#### [Dataset entries]
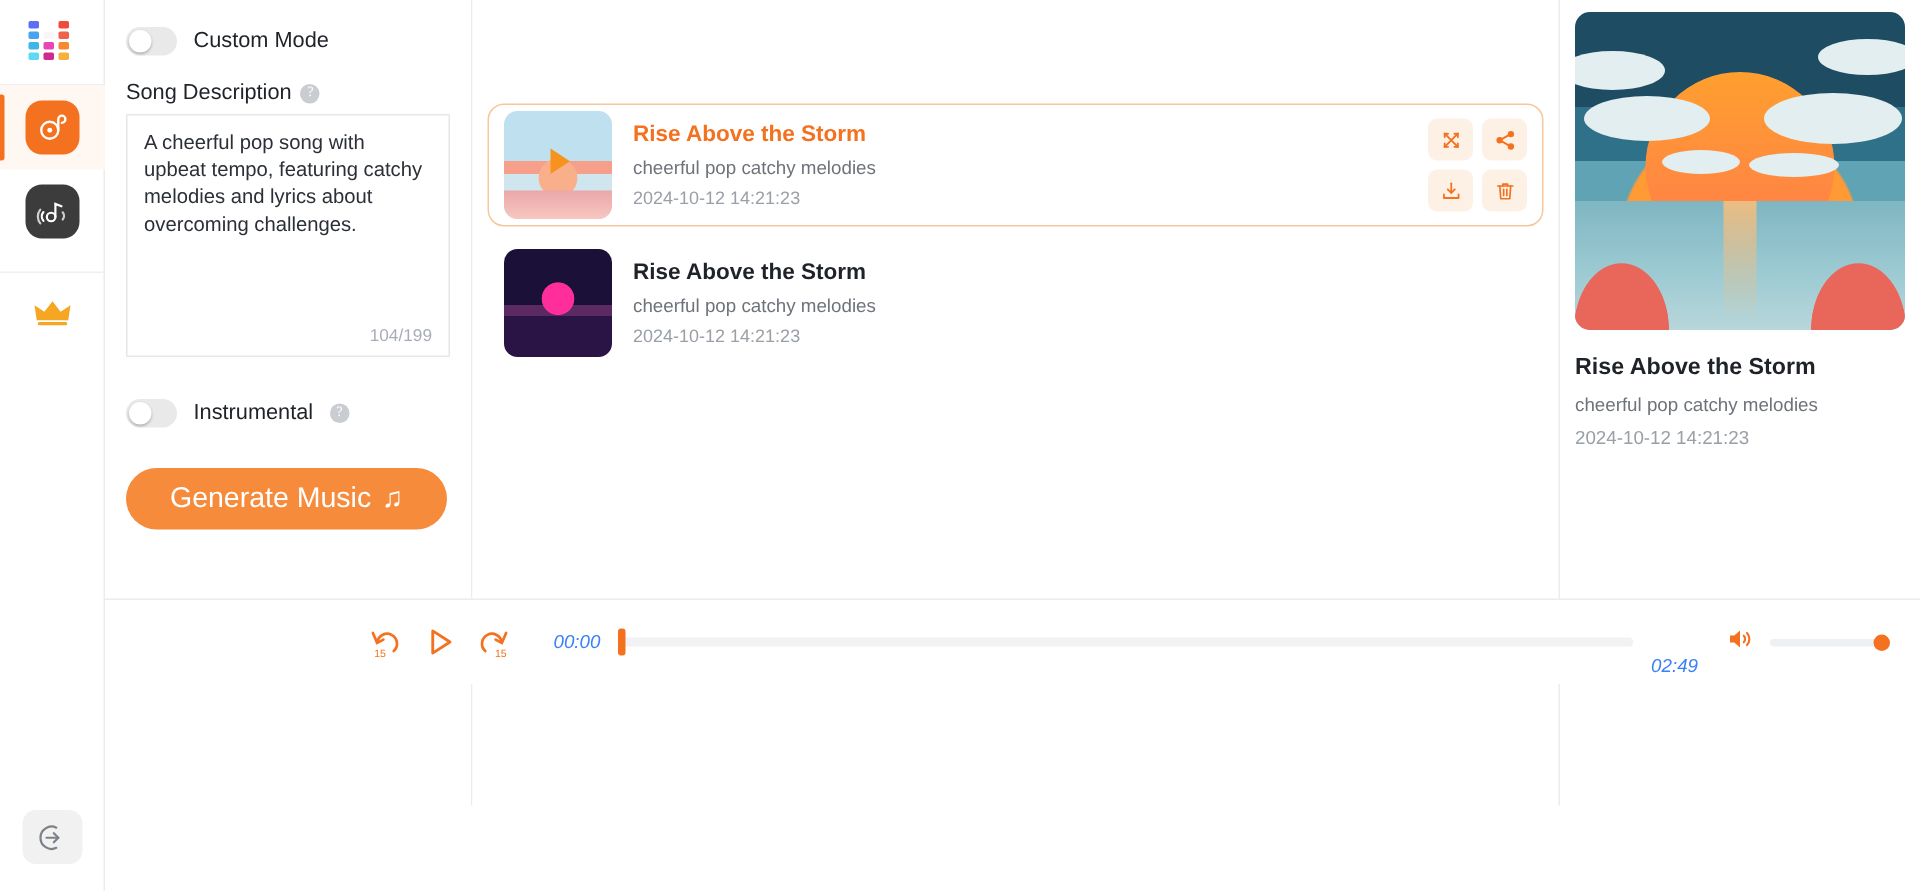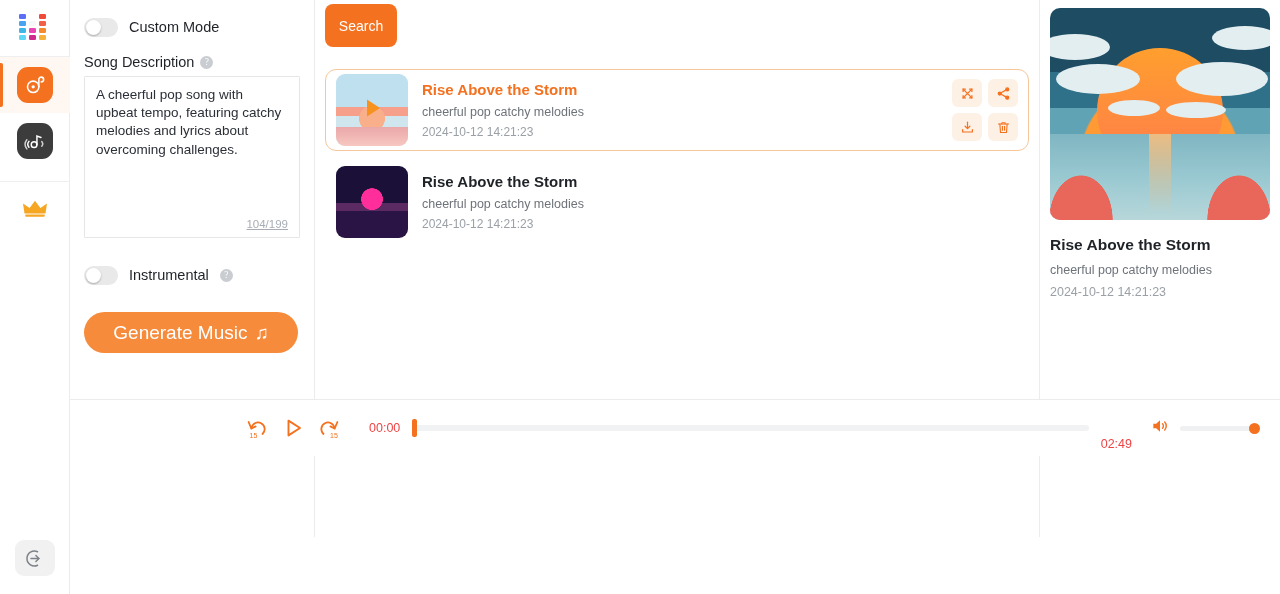--- a/index.html
+++ b/index.html
@@ -355,7 +355,6 @@
   <div class="main">
 
     <div class="search-row">
-      <button class="search-btn">Search</button>
     </div>
 
     <div class="song-list">

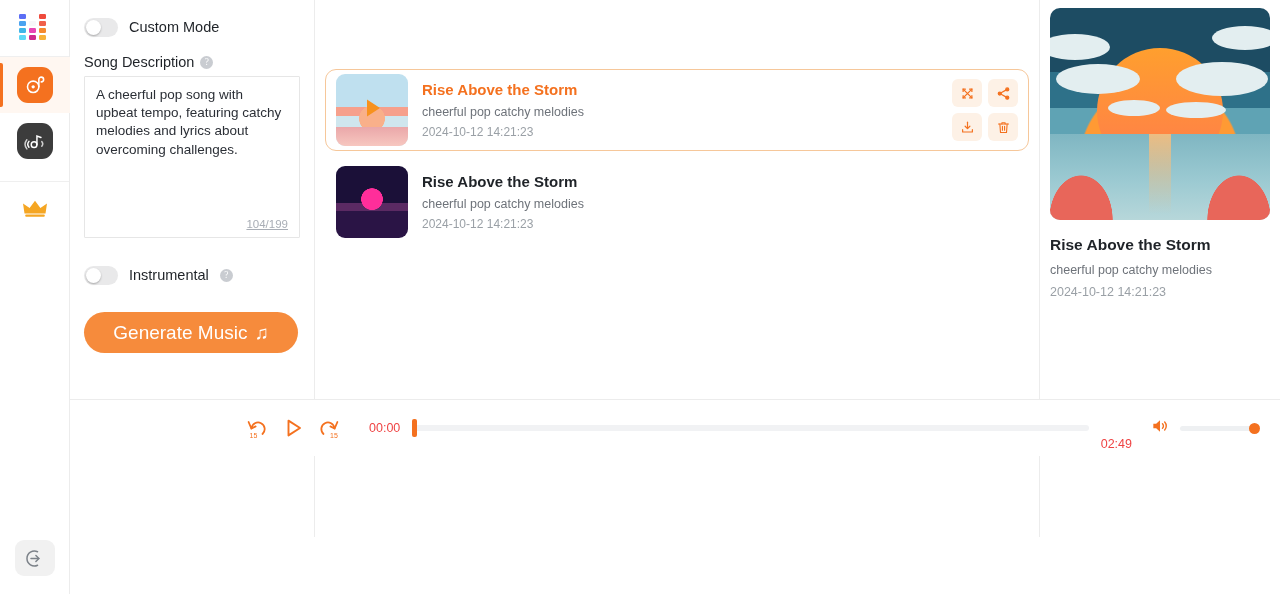--- a/index.html
+++ b/index.html
@@ -93,7 +93,7 @@
   }
   .char-count {
     position: absolute; right: 11px; bottom: 7px;
-    font-size: 11.5px; color: #a8adb5; text-decoration: underline;
+    font-size: 11.5px; color: #a8adb5;
   }
 
   .instrumental-row { margin-top: 20px; }

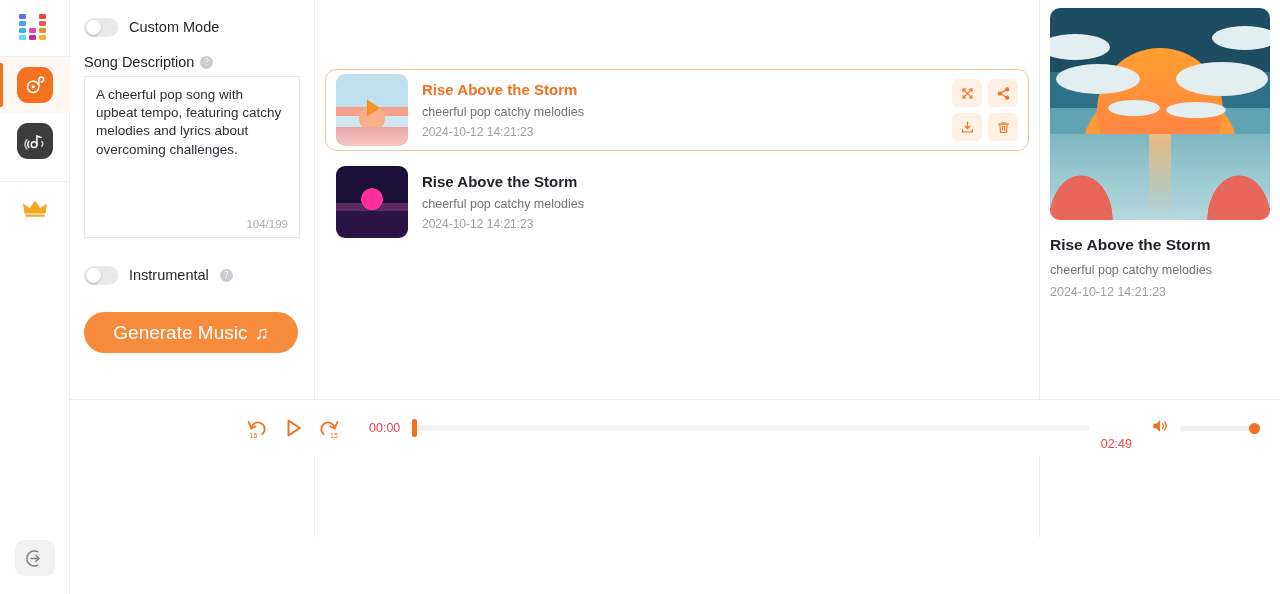--- a/index.html
+++ b/index.html
@@ -232,7 +232,7 @@
   }
   .transport { display: flex; align-items: center; gap: 12px; margin-left: 175px; }
   .t-btn { background: none; border: none; cursor: pointer; display: flex; }
-  .time { font-size: 12.5px; color: #ef4444; margin-left: 28px; }
+  .time { font-size: 12.5px; color: #3b82f6; margin-left: 28px; font-style: italic; }
   .progress-wrap {
     position: relative; flex: 1 1 auto; height: 6px;
     margin: 0 12px; background: #f1f2f4; border-radius: 3px;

#### [PROBLEM DETAILS]
Please copy the records above word for word, omitting every picture.

#### [THE COMPLETED TASK]
--- a/index.html
+++ b/index.html
@@ -355,7 +355,6 @@
   <div class="main">
 
     <div class="search-row">
-      <button class="search-btn">Search</button>
     </div>
 
     <div class="song-list">

--- a/index.html
+++ b/index.html
@@ -93,7 +93,7 @@
   }
   .char-count {
     position: absolute; right: 11px; bottom: 7px;
-    font-size: 11.5px; color: #a8adb5; text-decoration: underline;
+    font-size: 11.5px; color: #a8adb5;
   }
 
   .instrumental-row { margin-top: 20px; }

--- a/index.html
+++ b/index.html
@@ -232,7 +232,7 @@
   }
   .transport { display: flex; align-items: center; gap: 12px; margin-left: 175px; }
   .t-btn { background: none; border: none; cursor: pointer; display: flex; }
-  .time { font-size: 12.5px; color: #ef4444; margin-left: 28px; }
+  .time { font-size: 12.5px; color: #3b82f6; margin-left: 28px; font-style: italic; }
   .progress-wrap {
     position: relative; flex: 1 1 auto; height: 6px;
     margin: 0 12px; background: #f1f2f4; border-radius: 3px;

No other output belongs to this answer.